**Task**
In the listing that follows, the range to quote begins at the line that has "18px; line-height: 21.5px;" and ends after the line that has "block; padding-left: 34px;"; quote it verbatim and add nothing.

**Material to process**
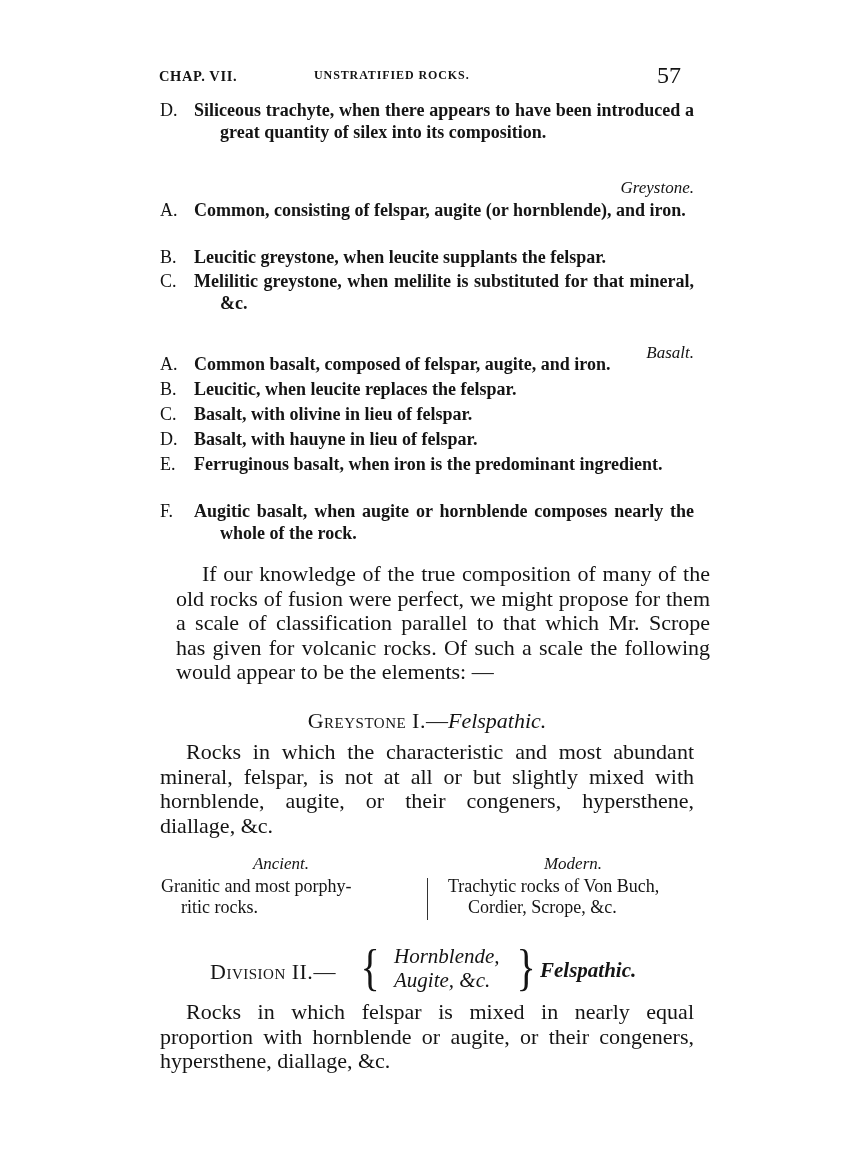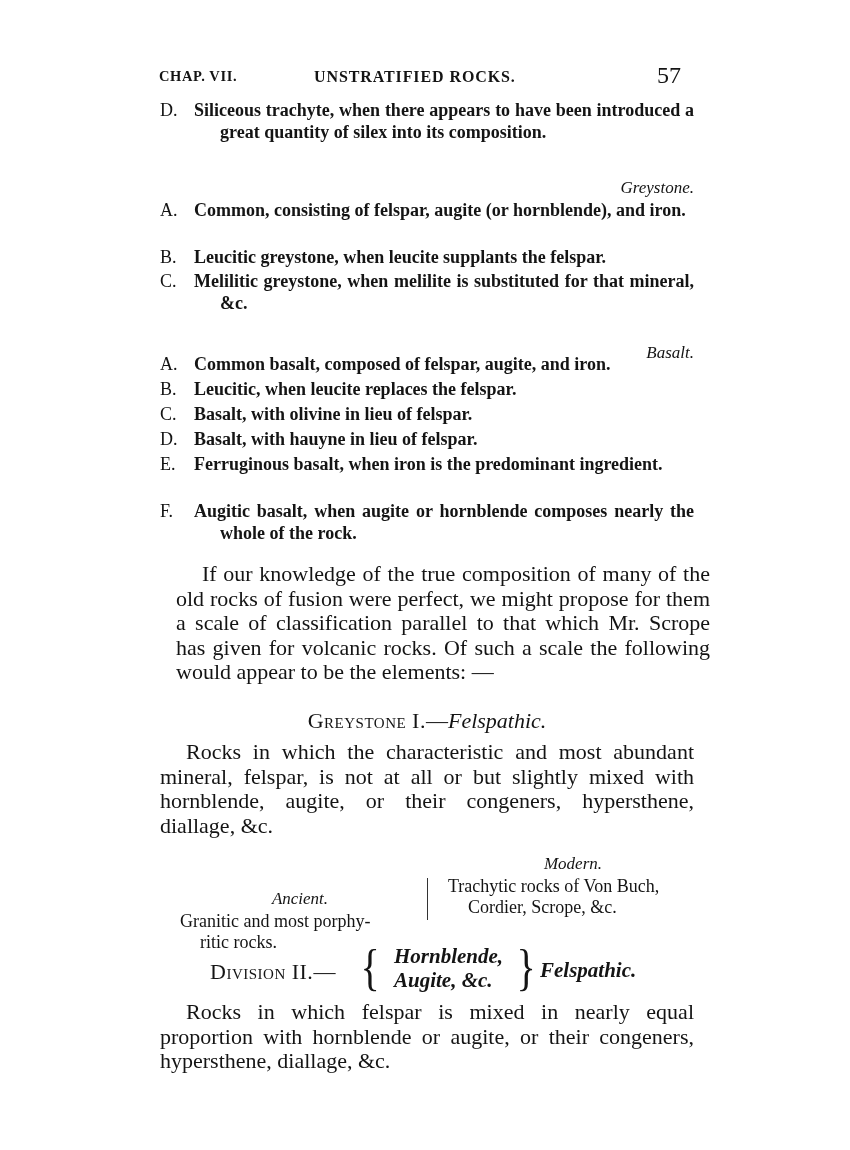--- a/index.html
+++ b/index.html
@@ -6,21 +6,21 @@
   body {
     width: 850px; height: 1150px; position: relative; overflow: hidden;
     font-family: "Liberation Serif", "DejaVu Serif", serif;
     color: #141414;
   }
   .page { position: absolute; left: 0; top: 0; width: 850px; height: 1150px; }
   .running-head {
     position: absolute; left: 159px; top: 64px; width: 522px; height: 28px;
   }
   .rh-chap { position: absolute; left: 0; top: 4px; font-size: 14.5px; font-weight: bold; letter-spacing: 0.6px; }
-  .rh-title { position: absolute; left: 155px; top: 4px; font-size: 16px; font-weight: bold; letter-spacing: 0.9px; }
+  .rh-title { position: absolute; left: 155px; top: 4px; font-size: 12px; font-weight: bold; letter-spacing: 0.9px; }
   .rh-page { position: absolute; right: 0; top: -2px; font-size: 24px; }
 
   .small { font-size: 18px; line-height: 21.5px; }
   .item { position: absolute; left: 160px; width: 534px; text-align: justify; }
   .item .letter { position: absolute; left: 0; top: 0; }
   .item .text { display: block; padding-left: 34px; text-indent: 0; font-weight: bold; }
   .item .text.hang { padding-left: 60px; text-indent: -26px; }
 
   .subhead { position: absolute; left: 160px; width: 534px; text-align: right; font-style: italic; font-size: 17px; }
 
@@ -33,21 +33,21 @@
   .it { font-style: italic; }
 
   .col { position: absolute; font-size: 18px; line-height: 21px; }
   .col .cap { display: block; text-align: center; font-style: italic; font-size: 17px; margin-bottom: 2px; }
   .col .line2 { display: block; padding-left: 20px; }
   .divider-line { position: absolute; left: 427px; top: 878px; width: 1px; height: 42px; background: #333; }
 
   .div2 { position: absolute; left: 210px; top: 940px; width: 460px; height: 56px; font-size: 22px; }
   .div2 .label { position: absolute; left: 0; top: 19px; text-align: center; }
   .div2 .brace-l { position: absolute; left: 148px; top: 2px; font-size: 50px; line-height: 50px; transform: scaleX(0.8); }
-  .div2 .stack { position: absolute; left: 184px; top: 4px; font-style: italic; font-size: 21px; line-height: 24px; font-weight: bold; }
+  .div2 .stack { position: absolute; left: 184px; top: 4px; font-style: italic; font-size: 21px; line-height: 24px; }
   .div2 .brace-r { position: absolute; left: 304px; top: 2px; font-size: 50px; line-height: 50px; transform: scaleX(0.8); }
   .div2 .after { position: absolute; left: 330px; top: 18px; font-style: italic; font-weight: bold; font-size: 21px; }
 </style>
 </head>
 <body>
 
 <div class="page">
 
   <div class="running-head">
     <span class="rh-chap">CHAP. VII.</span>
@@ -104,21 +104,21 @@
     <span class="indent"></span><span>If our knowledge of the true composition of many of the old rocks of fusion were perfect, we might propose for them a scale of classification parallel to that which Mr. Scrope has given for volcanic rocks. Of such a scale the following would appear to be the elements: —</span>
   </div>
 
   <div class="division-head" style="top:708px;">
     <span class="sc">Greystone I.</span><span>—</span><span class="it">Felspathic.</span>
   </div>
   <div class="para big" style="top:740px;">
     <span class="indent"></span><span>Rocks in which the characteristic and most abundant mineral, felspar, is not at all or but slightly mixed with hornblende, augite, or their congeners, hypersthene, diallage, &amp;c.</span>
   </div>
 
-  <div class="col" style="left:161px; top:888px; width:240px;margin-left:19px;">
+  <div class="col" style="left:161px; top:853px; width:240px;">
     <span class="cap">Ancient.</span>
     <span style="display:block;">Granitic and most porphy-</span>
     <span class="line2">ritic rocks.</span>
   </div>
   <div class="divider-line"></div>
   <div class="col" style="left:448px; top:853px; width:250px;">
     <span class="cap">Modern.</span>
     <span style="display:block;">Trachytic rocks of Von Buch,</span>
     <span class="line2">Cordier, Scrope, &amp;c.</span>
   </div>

**Exercise output**
   .small { font-size: 18px; line-height: 21.5px; }
   .item { position: absolute; left: 160px; width: 534px; text-align: justify; }
   .item .letter { position: absolute; left: 0; top: 0; }
   .item .text { display: block; padding-left: 34px; text-indent: 0; font-weight: bold; }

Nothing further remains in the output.